Add an option to PhotoLab to turn the database functions on or off

Supercharge Adobe Lightroom Classic® & Photoshop® with Nik Collection 5

Did you also get that mail? I would not be too surprised if DxO sells DeepPrime to Adobe and closes down PL.

PM is useless as long as it doesn’t show my edits on a RAW without needing an exported JPG. And since PM can’t use a couple of DxO’s RAW editing features, it’s useless for me. I don’t use DNG as I don’t tend to hoard multiple file formats of the same image. Having double size files doesn’t make anything better, only weaker. I will never convert a native RAW to DNG - man, this forum is full of problems with that way! You DxO fans always love your workarounds and triple apps for one image - I live better without them.

Makes me thinking of good old CaptureNx. MetadataIPTC and XMP, was stored in the Raw file and the embedded JPG was replaced by a new one. How comfortable was that!!

George

From a time when 6 MP were “high resolution”, right? :grinning:

DNG was introduced in 2004. One might wonder: 18 years later it still hasn’t fulfilled it’s weird promise to be a RAW format for all manufacturers, the “one ring to rule them all”, although for a couple of smaller and these days not very significant manufacturers like Leica, Pentax, Sigma, Ricoh. Bringing competing companies on one table to develop a common RAW format is like asking Microsoft to become OpenSource. IF DNG is a good thing or not is an ongoing discussion ever since. And if an idea like that doens’r fly from the beginning it’s very unlikely it will change with age. Adobe wanted just another cash-cow.

Nikon is still embedding a full size jpg. When finished editing it was replaced by a new one based on the edits. IPTC and XMP are small additives. But it would solve a lot of the problems one is dealing with when using a DAM.
I still add keywords direct to the RAW file using ViewNx.

George

I doubt so. Previews which are not embedded are faster to read and cull through, although I admit I never tested that, so I cannot state how much faster or if thta’s still the case. But I remember a DAM I could choose wether I want to use the embedded JPGs (if available) or the ones produced during import. At that time, recommendation of Apple or Capture One was "let the DAM do the job and put these previews in the DAMs database.

With a little bit of thinking it’s pretty obvious: Previews in C1 are 5K max. - smaller than 100% which are useless above 15 MP. And while editing, C1 renders the RAW. I need a fast preview to organize, not the clunky endresult.

@JoJu
DNG is a wonderful fileformat especially in DAM-environment. Many museums an other cultural heritage institutions like museums have standardised on DNG and don´t use RAW at all in their workflows. I worked in environments like that för seven years and saw no problems at all.

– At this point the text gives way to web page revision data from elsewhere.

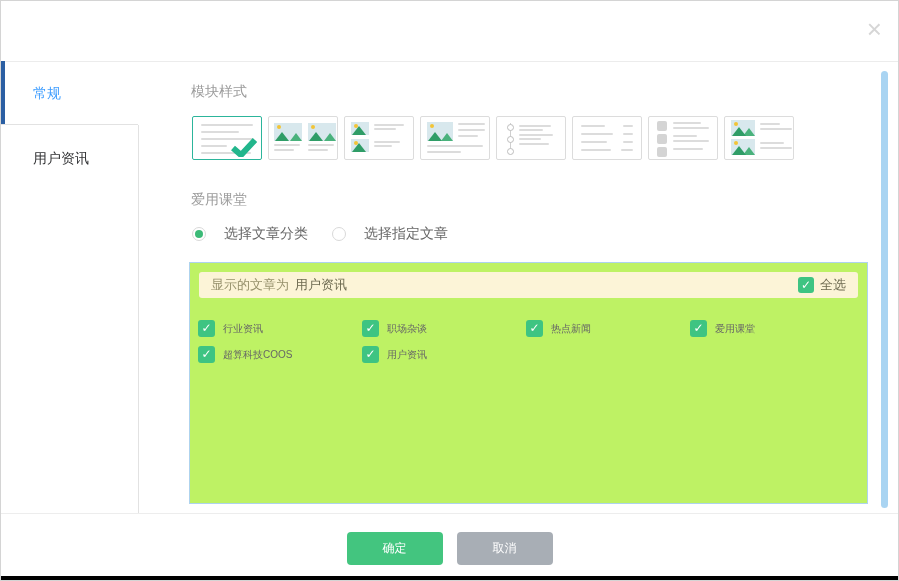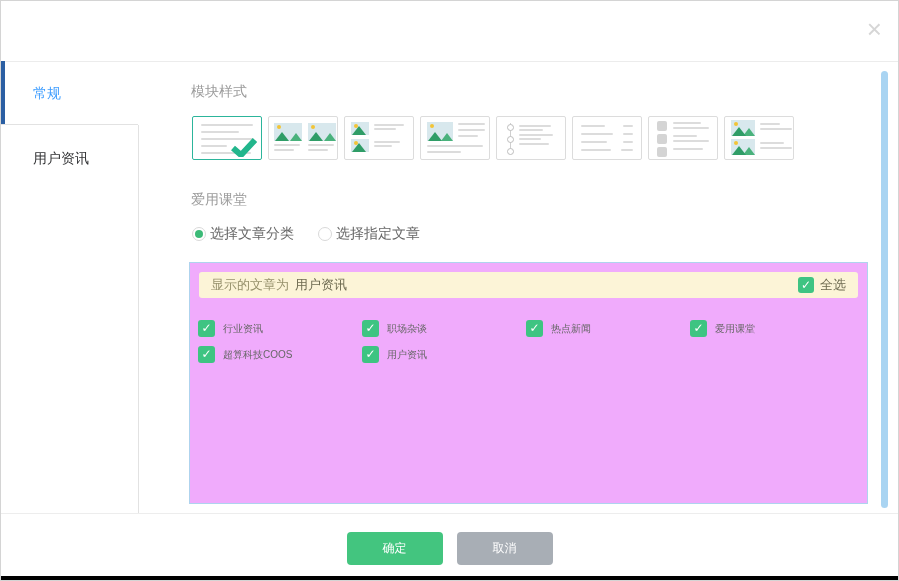--- a/index.html
+++ b/index.html
@@ -69,27 +69,27 @@
   .t7 .sq{width:10px;height:10px;background:#d4d4d4;border-radius:2px;flex:none;}
   .t7 .col .ln{margin-top:1px;}
   .t7 .col .ln + .ln{margin-top:3px;}
 
   .t8{padding:3px 6px;box-sizing:border-box;}
   .t8 .row{gap:5px;margin-bottom:3px;}
   .t8 .col .ln{margin-top:3px;}
 
   
   .radios{position:absolute;left:191px;top:224px;display:flex;gap:24px;align-items:center;}
-  .radio-item{display:flex;align-items:center;gap:4px;cursor:pointer;}
+  .radio-item{display:flex;align-items:center;gap:18px;cursor:pointer;}
   .radio{width:14px;height:14px;border:1px solid #d9d9d9;border-radius:50%;background:#fff;position:relative;flex:none;box-sizing:border-box;}
   .radio.on::after{content:"";position:absolute;left:2px;top:2px;width:8px;height:8px;border-radius:50%;background:#3cba77;}
   .radio-label{font-size:14px;color:#666;}
 
   
-  .panel{position:absolute;left:188px;top:261px;width:679px;height:242px;border:1px solid #aed3ee;box-sizing:border-box;background:#f0abfc;}
+  .panel{position:absolute;left:188px;top:261px;width:679px;height:242px;border:1px solid #aed3ee;box-sizing:border-box;background:#bef264;}
   .filter-bar{margin:9px;height:26px;background:#fcf4d7;border-radius:3px;display:flex;align-items:center;
               justify-content:space-between;padding:0 12px;font-size:13px;}
   .filter-left{color:#96916c;display:flex;gap:6px;align-items:center;}
   .filter-value{color:#6d6a50;}
   .select-all{display:flex;align-items:center;gap:6px;color:#6d6a50;cursor:pointer;}
 
   .cb{width:16px;height:16px;background:#3ec482;border-radius:3px;color:#fff;font-size:12px;font-weight:bold;
       line-height:16px;text-align:center;flex:none;cursor:pointer;}
 
   .cats{padding:13px 0 0 8px;display:flex;flex-wrap:wrap;width:670px;}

I had some problems loosing data before 2010 with compressed RAW and black areas in photos which just diasappeared but that is history since many years.

In the handling of DNG many others has a few things to learn from Adobe and Lightroom. It´s not the DNG format itself that usually has been the problem. It´s the implementation of i in the software.

@George
No serious software developers treats JPEG:s like that anymore.

Well it can be very comfortable just to write metadata into the RAW-files. Sony-cameras are doing just that and to understand how beneficial that can be can just try Sonys own maybe to long overlooked RAW-converter Imaging Edge.

The advantage is that since Sony stores even the camera settings into the RAW-files just that gives a natural starting point that gets synced with how the camera was set for it´s built in JPEG rendering. In other words, you get the same starting point when opening a RAW in Imaging Edge as the JPEG:s look right out of the camera.

If you open a Sony RAW in Photolab or Camera RAW you have to reinvent the weel once again or you have to start with another starting point DXO think you shall use instead - usually a more inefficient workflow. Read the article. I´m not completely on my own having discovered this phenomenon.

Adobe Camera Raw vs. Sony Imaging Edge Desktop: Which is your best bet?: Digital Photography Review (dpreview.com)

I first was tempted to reply “but I’m no museum!”. At second thought, it depends very much on “how important do I consider archivability?” That’s also a bit of a philosophical question about legacy. My own life, my views might be important for me - but as smartphone users fill their clouds in an endless flow of terabytes per day, I’m sure there’s more than enough material for upcoming generations of archaelogists.

PDF became a better archival format after Adobe transferred it to PDF Association and PDF was defined by ISO standard 32000, although they developed and introduced it 1992. I strictly don’t trust a greedy company like Adobe who feel more obliged to shareholders than to their customers. I’ve seen the difference in diskspace and RAW quality and although I agree with you (it depends on the camera company’s implementation), both interests of camera companies and Adobe as licence seller clash together. Not to the benefit of the customers.

That’s with all camera brands. They all store the camera settings in the exif.

I don’t understand why a museum would use DNG’s. A DNG isn’t a end-product yet. Unless you refer to a development situation.